The following is a statement from Curt Levey, the Committee for Justice's president and one of the attorneys on the brief:
"The Committee for Justice decided to get involved in this case because the Supreme Court's ruling is expected to set the standard for how thoroughly computer code is protected by copyright. If Google's copying of more than 11,000 lines of Oracle's Java code in building the Android operating system is allowed to stand, that protection will be weakened and the incentives for innovation in the software industry will be diminished.
More generally, a victory for Oracle is important for promoting both the rule of law, including a textualist reading of the Constitution and statutes, and the protection of property rights. Our brief reminds the Court that the strong protection of intellectual property in the Constitution and Copyright Act has helped to make the United States the world's most prosperous society and that intellectual property protection of new technologies is particularly vital.

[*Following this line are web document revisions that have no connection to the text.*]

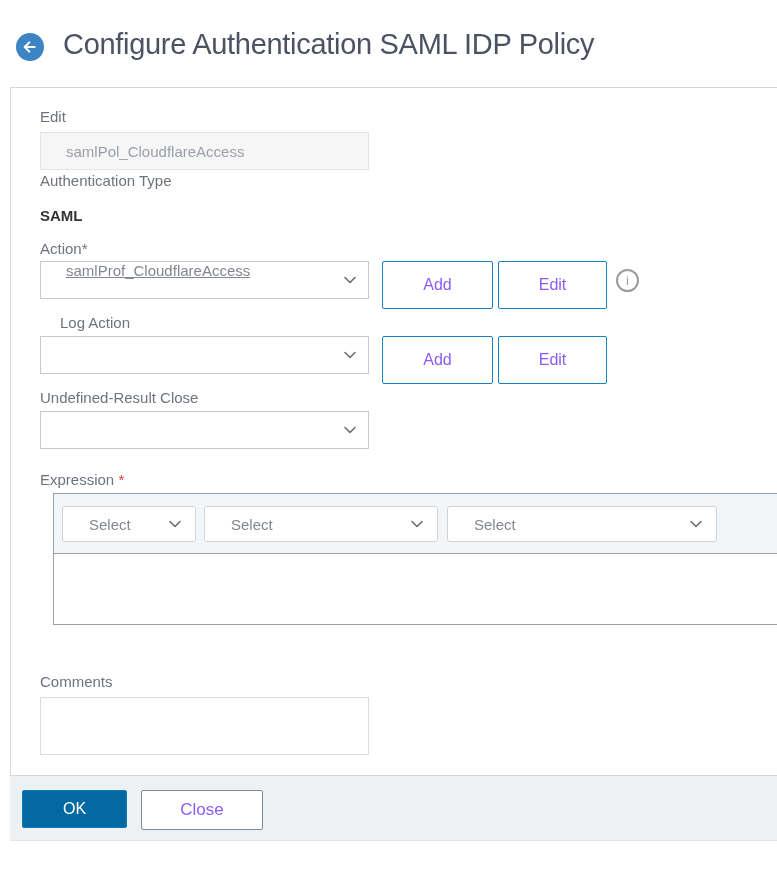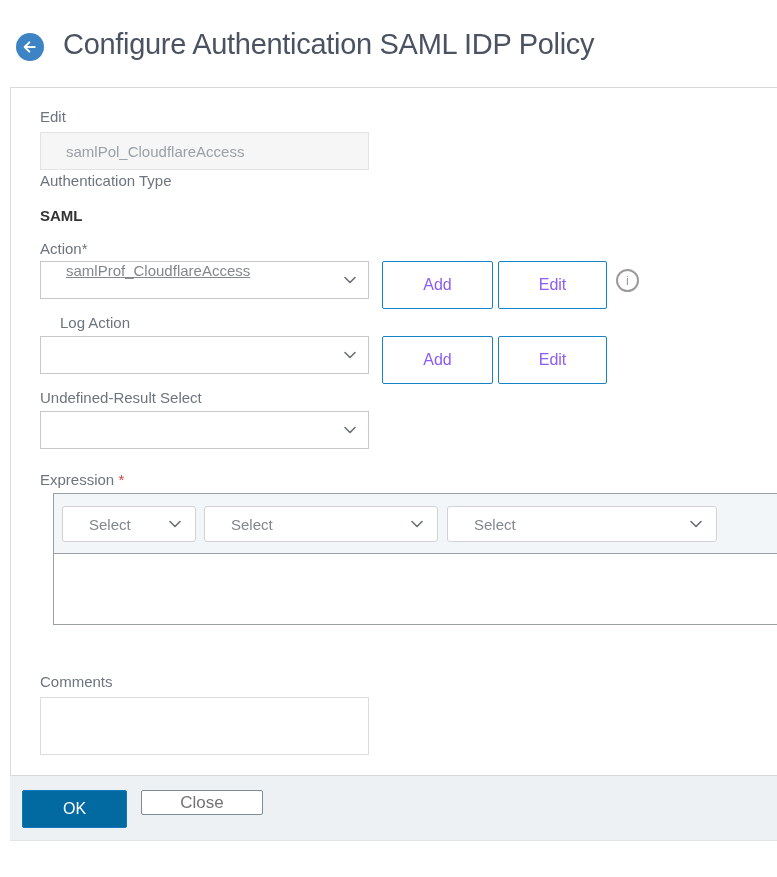--- a/index.html
+++ b/index.html
@@ -127,22 +127,22 @@
   
   .primary-btn {
     position: absolute; left: 22px; top: 790px;
     width: 105px; height: 38px;
     background: #0369a1; color: #ffffff;
     border: 1px solid #1278bd; border-radius: 2px;
     font-size: 16px; font-family: "Liberation Sans", sans-serif; cursor: pointer;
   }
   .secondary-btn {
     position: absolute; left: 141px; top: 790px;
-    width: 122px; height: 25px;
-    background: #ffffff; color: #737373;
+    width: 122px; height: 40px;
+    background: #ffffff; color: #8b5cf6;
     border: 1px solid #7e8c9a; border-radius: 2px;
     font-size: 17px; font-family: "Liberation Sans", sans-serif; cursor: pointer;
   }
 </style>
 </head>
 <body>
 
 <div class="screen">
 
   <div class="back-btn">
@@ -183,21 +183,21 @@
     <span></span>
     <span class="chev">
       <svg width="16" height="16" viewBox="0 0 16 16" fill="none" stroke="#6b7075" stroke-width="1.6" stroke-linecap="round" stroke-linejoin="round">
         <polyline points="3,5.5 8,10.5 13,5.5"></polyline>
       </svg>
     </span>
   </div>
   <button class="outline-btn" style="left:382px; top:336px; width:111px;">Add</button>
   <button class="outline-btn" style="left:498px; top:336px; width:109px;">Edit</button>
 
-  <div class="field-label" style="left:40px; top:389px;">Undefined-Result Select</div>
+  <div class="field-label" style="left:40px; top:389px;">Undefined-Result Close</div>
   <div class="select-box" style="left:40px; top:411px;">
     <span></span>
     <span class="chev">
       <svg width="16" height="16" viewBox="0 0 16 16" fill="none" stroke="#6b7075" stroke-width="1.6" stroke-linecap="round" stroke-linejoin="round">
         <polyline points="3,5.5 8,10.5 13,5.5"></polyline>
       </svg>
     </span>
   </div>
 
   <div class="field-label" style="left:40px; top:471px;">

In our brief, we point out to the Court that the text of the Copyright Act makes no mention of the exceptions Google is trying to create when it argues that 'declaring code' is unprotected and that its copying was necessary to ensure that the Android operating system would be interoperable with other systems. Because the law is on Oracle's side, Google's arguments to the Court rely heavily on public policy arguments about interoperability and the like. We remind the Justices that the rule of law requires that such policy arguments be entertained, instead, across the street in Congress, which can amend the Copyright Act.
Although arguments about textualism and the proper role of the courts may have a special appeal for the Court's conservative Justices, we hope they will help to persuade all the Justices given that this issue, copyright protection, cuts across ideological lines."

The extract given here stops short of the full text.